> TO DO:
Each line of the records that holds "blue" should be shown in full.
===
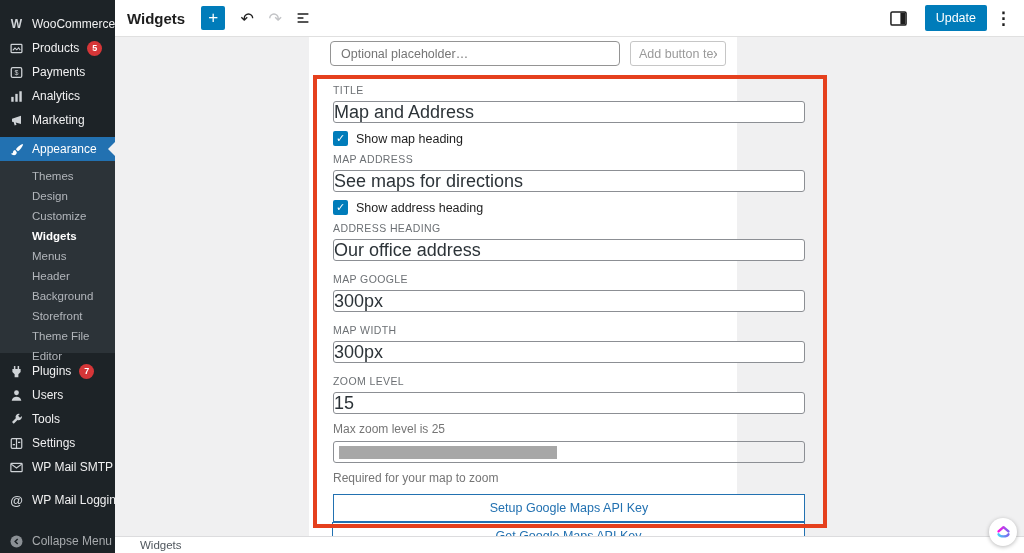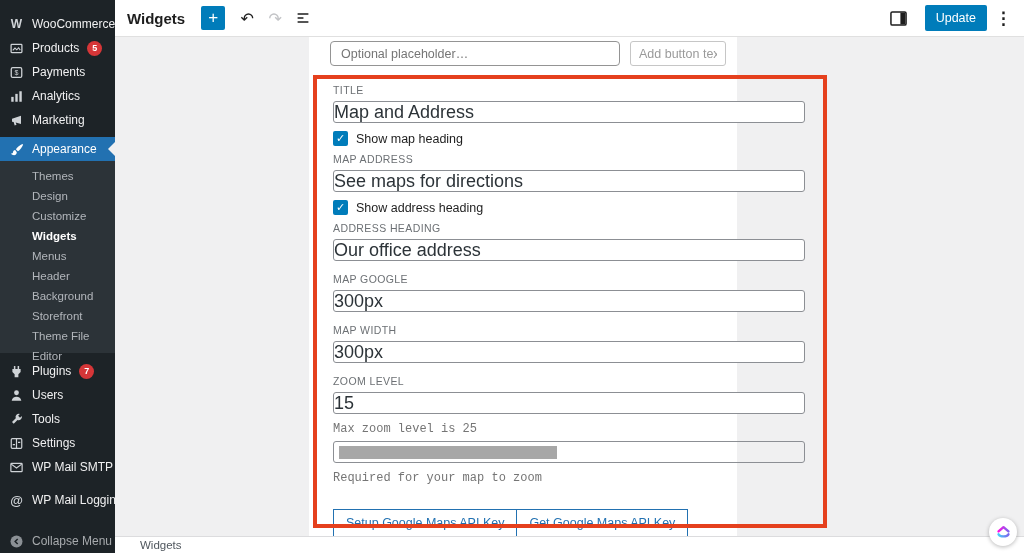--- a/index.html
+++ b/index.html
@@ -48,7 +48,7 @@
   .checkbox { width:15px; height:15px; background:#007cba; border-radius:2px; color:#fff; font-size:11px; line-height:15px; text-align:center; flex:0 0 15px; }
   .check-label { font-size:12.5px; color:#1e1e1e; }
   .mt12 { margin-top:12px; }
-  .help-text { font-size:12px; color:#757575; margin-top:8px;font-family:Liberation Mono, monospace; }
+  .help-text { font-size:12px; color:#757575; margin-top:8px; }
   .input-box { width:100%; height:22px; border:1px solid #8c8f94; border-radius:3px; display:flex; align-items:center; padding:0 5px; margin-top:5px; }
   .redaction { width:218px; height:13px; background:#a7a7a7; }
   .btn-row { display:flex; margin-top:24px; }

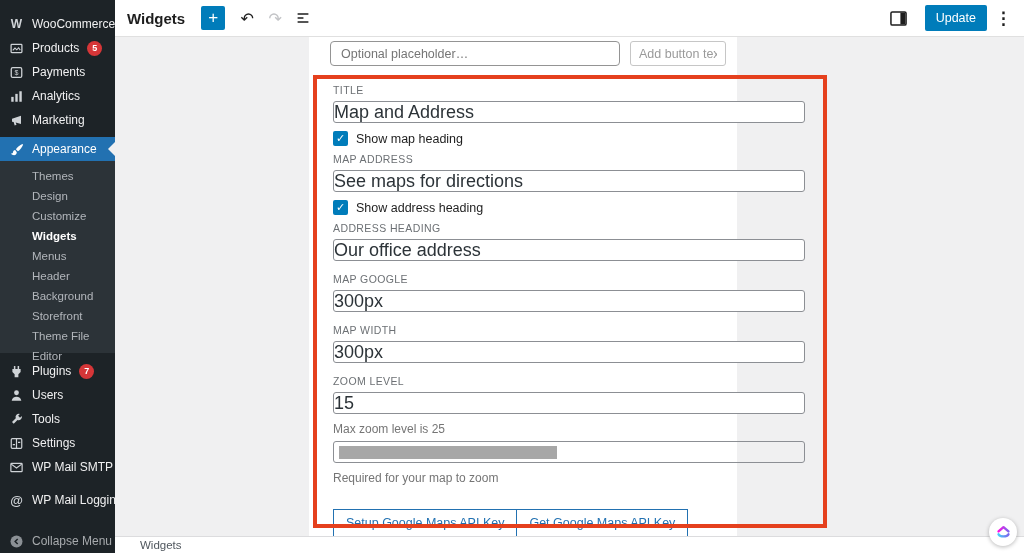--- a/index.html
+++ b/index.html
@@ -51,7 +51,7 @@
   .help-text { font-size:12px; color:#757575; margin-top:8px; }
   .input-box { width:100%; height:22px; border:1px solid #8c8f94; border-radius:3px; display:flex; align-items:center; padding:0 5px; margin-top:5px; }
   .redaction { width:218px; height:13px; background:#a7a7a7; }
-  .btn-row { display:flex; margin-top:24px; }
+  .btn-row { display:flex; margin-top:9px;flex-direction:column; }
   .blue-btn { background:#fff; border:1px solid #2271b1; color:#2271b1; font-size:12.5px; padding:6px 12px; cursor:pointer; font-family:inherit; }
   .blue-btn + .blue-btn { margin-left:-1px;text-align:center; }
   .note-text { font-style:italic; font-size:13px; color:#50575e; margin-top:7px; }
===
> TASK RESPONSE:
   .blue-btn { background:#fff; border:1px solid #2271b1; color:#2271b1; font-size:12.5px; padding:6px 12px; cursor:pointer; font-family:inherit; }
   .blue-btn + .blue-btn { margin-left:-1px;text-align:center; }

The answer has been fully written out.